You said you wanted constructive criticism? 

Do you have vents for heat on a hot day in the coop? I don't see any. You could do a small triangular screened window, above the door, just under the roof overhang (with a door to close in winter time). The hot air rising out the top vent will suck in cooler air from the chicken door at the floor level. I realize with your roof it won't absorb as much heat, but the darker red of the building will pick up some. My coop is vented on both sides under the eaves...permanently...covered by hardware cloth, only an inch and a half high all along the eaves.

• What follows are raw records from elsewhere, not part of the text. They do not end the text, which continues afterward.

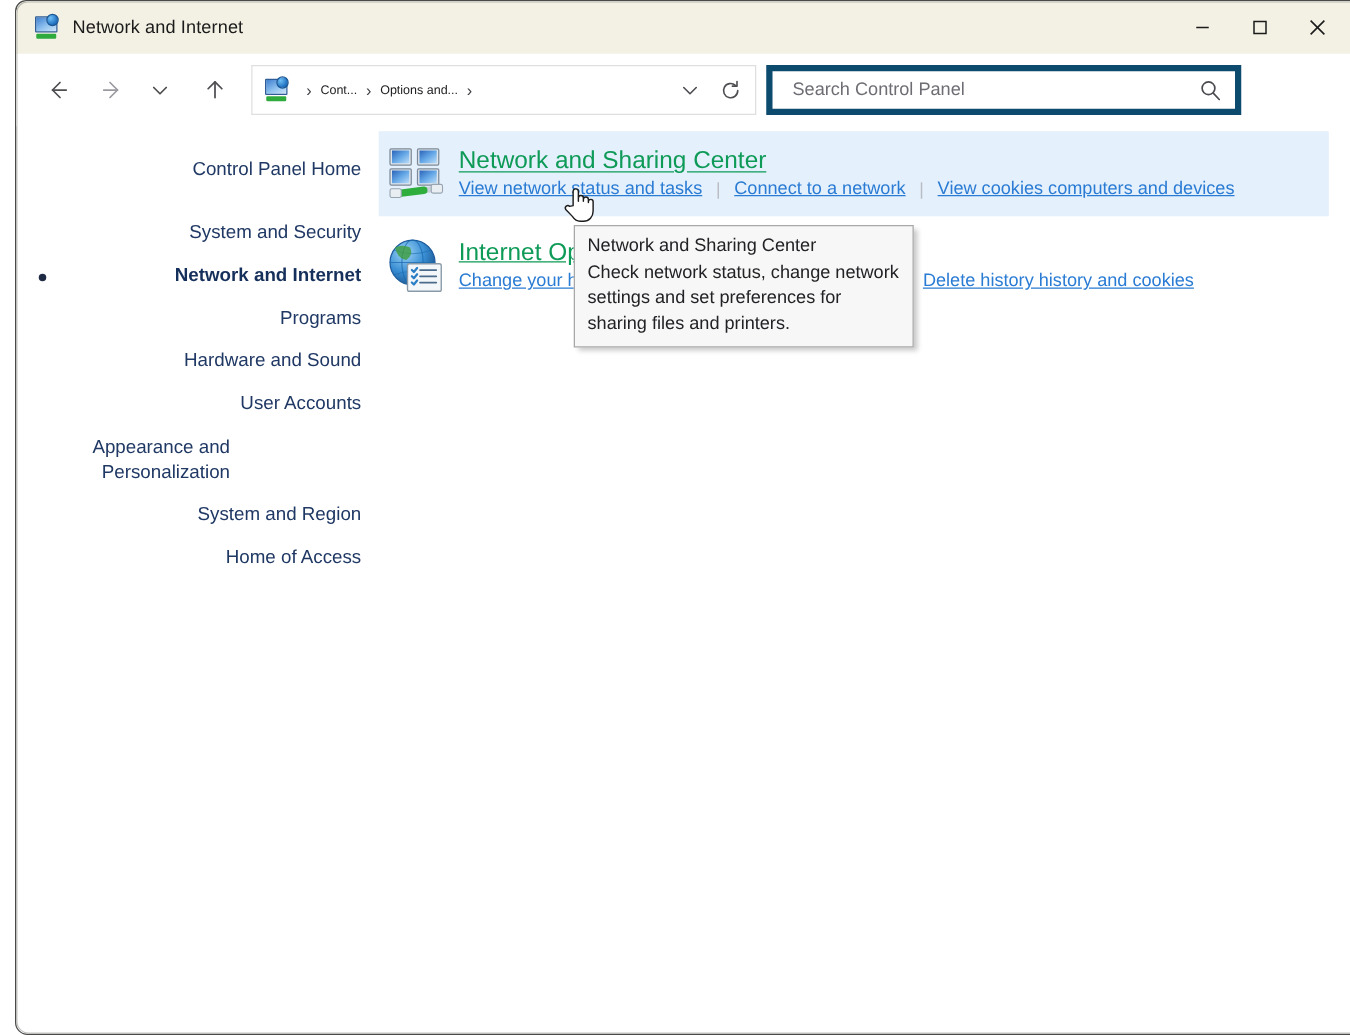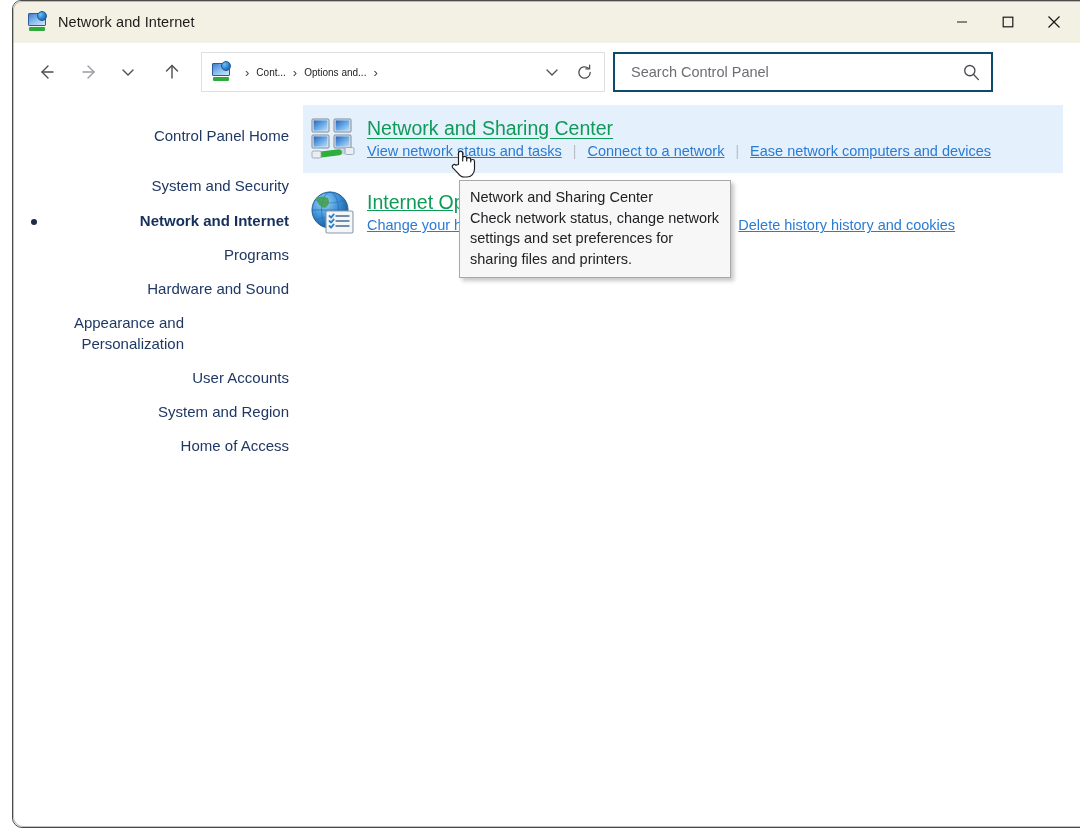"Search Control Panel" .searchbox { border: 2px solid #0c4a6e -> 5px solid #0c4a6e }
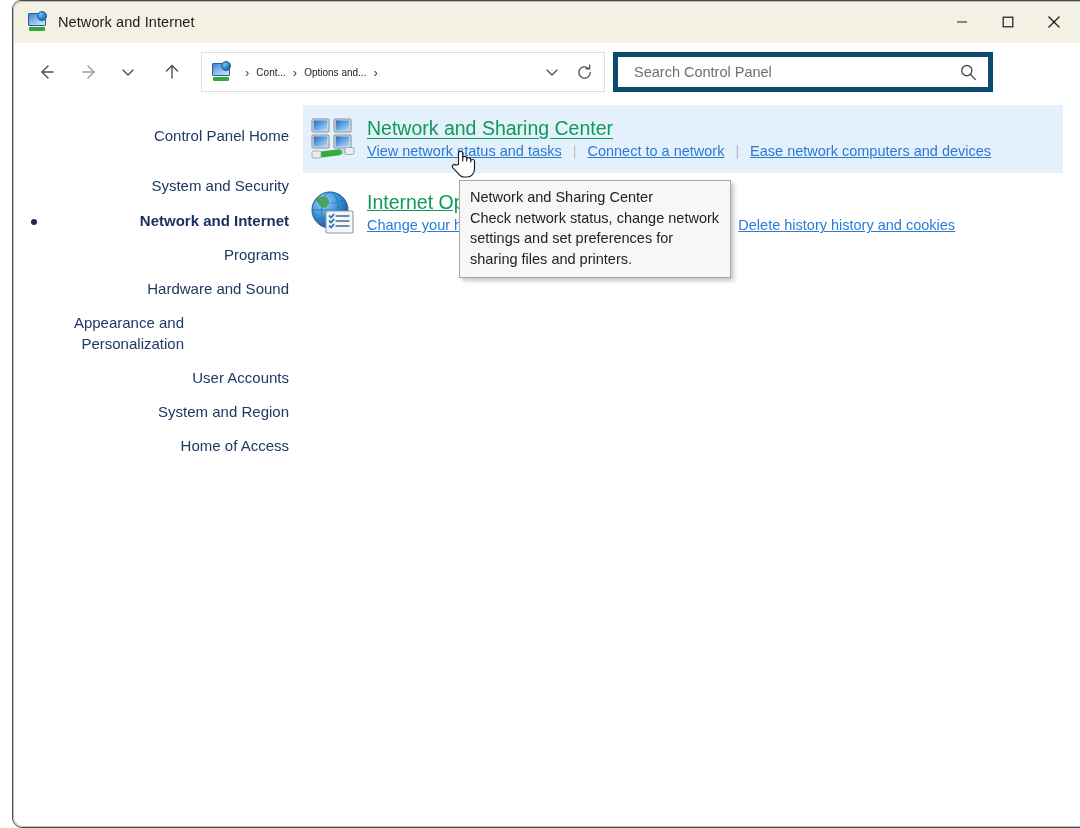"Ease network computers and devices" a.cat-link { text: Ease network -> View cookies }
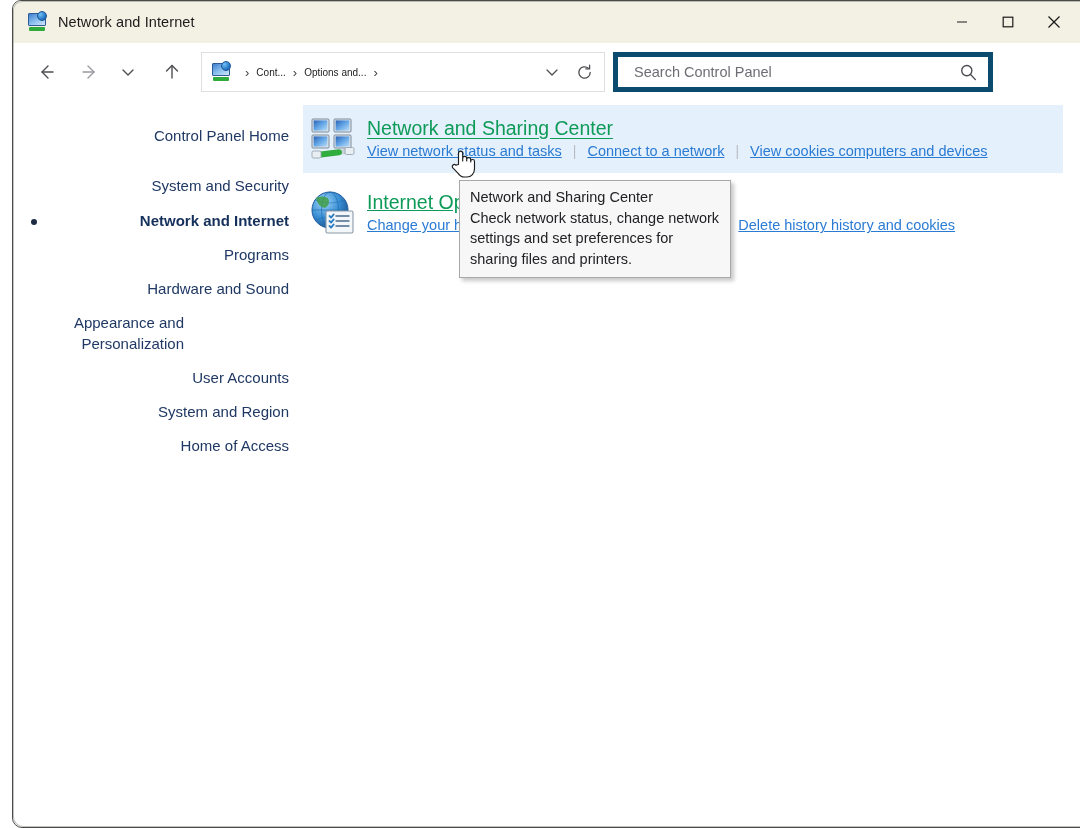"Appearance and Personalization" div.side-item { order: before "User Accounts" -> after "User Accounts" }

My egg boxes are outside my coop too, with a slanted top, and they are built under a long overhang to protect them from rain. But rain still gets down in the crack where the hinged top attaches to the coop, and especially in a heavy snow, when snow sits on that top, if there isn't enough slope, the snow melt can back up under the flap. So, the hay in the boxes does get wet in rainy season. I probably would have put a little more slant on that egg box roof. I also put a hook on the wall above it to hold it open when collecting eggs and especially for cleaning the nest boxes.

Did you put anything across the front of the nest boxes to hold bedding and eggs in? It looks like you only have a flat 2x4 there. It looks like the bedding and eggs could fall out into the coop. Especially if multiple birds are laying in the same box. Mine have a wall about 4" tall, and I think the girls feel more isolated that way too.

I don't know if you did, but if you glued the joints of the pen as well as using mechanical fasteners, they will hold up longer to being used to lift and move the whole thing. I would have used gorilla glue.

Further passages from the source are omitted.